### [Instructions to follow]
Return every line from the one with "Specifikace služeb Prodávajícího." through the one with "- A resolved", inclusive, exactly as it appears below.

Data entries:
----

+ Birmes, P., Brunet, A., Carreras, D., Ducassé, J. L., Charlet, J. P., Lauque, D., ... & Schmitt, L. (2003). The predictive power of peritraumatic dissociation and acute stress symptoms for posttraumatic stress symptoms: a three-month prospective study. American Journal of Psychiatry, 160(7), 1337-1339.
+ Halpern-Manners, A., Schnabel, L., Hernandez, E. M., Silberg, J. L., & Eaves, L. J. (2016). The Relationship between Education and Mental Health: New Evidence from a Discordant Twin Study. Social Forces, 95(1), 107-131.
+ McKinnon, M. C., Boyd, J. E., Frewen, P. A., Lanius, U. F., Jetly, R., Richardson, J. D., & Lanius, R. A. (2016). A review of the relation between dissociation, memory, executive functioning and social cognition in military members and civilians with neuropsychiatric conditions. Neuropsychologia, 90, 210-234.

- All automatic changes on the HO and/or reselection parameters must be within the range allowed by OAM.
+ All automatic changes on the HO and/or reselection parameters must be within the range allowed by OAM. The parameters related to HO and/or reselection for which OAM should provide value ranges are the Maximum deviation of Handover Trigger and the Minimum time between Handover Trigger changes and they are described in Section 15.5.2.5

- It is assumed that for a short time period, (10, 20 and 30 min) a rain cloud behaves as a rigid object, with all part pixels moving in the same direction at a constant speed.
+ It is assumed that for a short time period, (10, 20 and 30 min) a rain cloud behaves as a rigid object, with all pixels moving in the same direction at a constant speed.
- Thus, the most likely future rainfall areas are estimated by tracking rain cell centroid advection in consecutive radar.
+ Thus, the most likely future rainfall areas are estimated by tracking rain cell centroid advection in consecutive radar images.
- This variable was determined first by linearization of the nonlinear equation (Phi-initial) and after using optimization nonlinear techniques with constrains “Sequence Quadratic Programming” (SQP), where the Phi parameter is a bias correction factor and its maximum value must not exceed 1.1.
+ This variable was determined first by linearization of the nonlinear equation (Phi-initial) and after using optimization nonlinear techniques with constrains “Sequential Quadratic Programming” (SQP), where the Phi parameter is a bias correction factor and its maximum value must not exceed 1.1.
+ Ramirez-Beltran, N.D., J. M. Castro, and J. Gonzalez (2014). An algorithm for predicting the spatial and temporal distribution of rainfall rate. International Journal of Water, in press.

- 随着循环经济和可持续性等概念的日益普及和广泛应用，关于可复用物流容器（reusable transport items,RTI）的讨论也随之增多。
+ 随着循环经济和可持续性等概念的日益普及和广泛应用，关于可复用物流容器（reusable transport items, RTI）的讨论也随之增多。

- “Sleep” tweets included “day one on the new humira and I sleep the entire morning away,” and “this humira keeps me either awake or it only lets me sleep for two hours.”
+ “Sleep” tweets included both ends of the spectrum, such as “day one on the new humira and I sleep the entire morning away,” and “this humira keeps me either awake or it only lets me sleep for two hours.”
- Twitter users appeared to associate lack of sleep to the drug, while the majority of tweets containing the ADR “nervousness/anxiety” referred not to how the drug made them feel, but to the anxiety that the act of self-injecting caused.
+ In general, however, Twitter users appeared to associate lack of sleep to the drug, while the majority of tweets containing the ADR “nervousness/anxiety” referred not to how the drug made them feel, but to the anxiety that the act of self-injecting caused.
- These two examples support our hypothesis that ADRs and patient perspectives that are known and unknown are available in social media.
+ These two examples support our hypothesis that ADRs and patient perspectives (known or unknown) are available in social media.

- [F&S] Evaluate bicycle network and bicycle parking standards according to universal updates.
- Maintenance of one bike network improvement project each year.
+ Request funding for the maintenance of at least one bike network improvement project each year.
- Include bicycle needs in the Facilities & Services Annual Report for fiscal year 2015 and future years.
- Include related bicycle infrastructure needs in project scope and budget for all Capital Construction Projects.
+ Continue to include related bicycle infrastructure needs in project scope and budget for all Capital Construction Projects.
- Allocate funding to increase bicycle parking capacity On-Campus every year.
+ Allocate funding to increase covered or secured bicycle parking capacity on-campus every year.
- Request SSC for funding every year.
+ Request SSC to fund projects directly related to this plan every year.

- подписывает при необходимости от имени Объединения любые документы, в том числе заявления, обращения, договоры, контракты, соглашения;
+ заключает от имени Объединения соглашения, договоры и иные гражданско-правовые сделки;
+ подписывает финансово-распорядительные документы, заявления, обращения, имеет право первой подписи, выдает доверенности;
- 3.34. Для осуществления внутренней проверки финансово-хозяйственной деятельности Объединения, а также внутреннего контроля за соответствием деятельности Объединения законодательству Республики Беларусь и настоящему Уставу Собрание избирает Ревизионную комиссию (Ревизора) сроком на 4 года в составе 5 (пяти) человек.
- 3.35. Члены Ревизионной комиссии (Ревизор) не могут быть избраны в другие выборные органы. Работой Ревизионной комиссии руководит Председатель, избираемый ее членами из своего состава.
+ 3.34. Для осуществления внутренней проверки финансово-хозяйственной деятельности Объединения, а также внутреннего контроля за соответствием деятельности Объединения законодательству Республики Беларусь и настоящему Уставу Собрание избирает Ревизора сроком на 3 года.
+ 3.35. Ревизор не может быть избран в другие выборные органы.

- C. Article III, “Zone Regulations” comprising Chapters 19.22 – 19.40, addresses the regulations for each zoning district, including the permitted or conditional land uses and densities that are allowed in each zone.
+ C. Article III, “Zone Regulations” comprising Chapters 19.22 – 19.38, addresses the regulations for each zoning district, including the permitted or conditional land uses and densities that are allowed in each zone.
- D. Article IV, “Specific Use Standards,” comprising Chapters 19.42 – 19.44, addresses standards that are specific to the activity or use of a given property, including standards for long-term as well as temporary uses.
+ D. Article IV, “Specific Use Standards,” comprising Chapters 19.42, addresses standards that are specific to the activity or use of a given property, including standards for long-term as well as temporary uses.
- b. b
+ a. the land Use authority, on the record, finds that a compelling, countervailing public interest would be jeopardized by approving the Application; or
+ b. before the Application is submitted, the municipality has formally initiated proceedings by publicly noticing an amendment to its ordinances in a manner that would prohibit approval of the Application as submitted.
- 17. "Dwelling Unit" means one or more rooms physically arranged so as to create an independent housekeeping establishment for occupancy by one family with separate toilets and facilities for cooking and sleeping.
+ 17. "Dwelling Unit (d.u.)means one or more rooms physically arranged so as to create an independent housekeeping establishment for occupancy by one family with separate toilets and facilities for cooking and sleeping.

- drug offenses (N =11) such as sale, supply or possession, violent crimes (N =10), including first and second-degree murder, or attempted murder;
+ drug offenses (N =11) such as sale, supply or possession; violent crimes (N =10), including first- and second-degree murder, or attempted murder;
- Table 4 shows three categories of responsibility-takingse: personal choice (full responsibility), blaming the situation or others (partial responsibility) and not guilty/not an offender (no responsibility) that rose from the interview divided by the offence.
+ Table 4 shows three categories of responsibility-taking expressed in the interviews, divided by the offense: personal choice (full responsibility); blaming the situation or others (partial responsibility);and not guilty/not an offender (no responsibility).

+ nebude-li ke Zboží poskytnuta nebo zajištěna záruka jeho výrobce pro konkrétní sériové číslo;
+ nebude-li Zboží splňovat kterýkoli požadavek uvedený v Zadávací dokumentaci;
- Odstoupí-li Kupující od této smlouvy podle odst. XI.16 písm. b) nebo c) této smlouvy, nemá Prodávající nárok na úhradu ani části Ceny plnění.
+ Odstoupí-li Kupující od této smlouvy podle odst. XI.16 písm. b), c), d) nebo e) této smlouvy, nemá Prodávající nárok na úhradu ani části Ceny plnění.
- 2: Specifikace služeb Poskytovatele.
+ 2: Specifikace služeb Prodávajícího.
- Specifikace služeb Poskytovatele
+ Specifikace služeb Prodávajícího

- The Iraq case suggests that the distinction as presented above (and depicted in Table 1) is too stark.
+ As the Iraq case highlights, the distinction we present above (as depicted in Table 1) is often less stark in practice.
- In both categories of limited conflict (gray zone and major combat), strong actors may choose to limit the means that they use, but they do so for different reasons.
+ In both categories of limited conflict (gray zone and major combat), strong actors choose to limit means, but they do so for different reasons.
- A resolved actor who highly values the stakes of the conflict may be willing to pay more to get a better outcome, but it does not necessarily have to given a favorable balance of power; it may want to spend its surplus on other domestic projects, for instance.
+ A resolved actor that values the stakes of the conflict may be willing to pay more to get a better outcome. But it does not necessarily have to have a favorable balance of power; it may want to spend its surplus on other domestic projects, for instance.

----

### [Worked solution]
+ 2: Specifikace služeb Prodávajícího.
- Specifikace služeb Poskytovatele
+ Specifikace služeb Prodávajícího

- The Iraq case suggests that the distinction as presented above (and depicted in Table 1) is too stark.
+ As the Iraq case highlights, the distinction we present above (as depicted in Table 1) is often less stark in practice.
- In both categories of limited conflict (gray zone and major combat), strong actors may choose to limit the means that they use, but they do so for different reasons.
+ In both categories of limited conflict (gray zone and major combat), strong actors choose to limit means, but they do so for different reasons.
- A resolved actor who highly values the stakes of the conflict may be willing to pay more to get a better outcome, but it does not necessarily have to given a favorable balance of power; it may want to spend its surplus on other domestic projects, for instance.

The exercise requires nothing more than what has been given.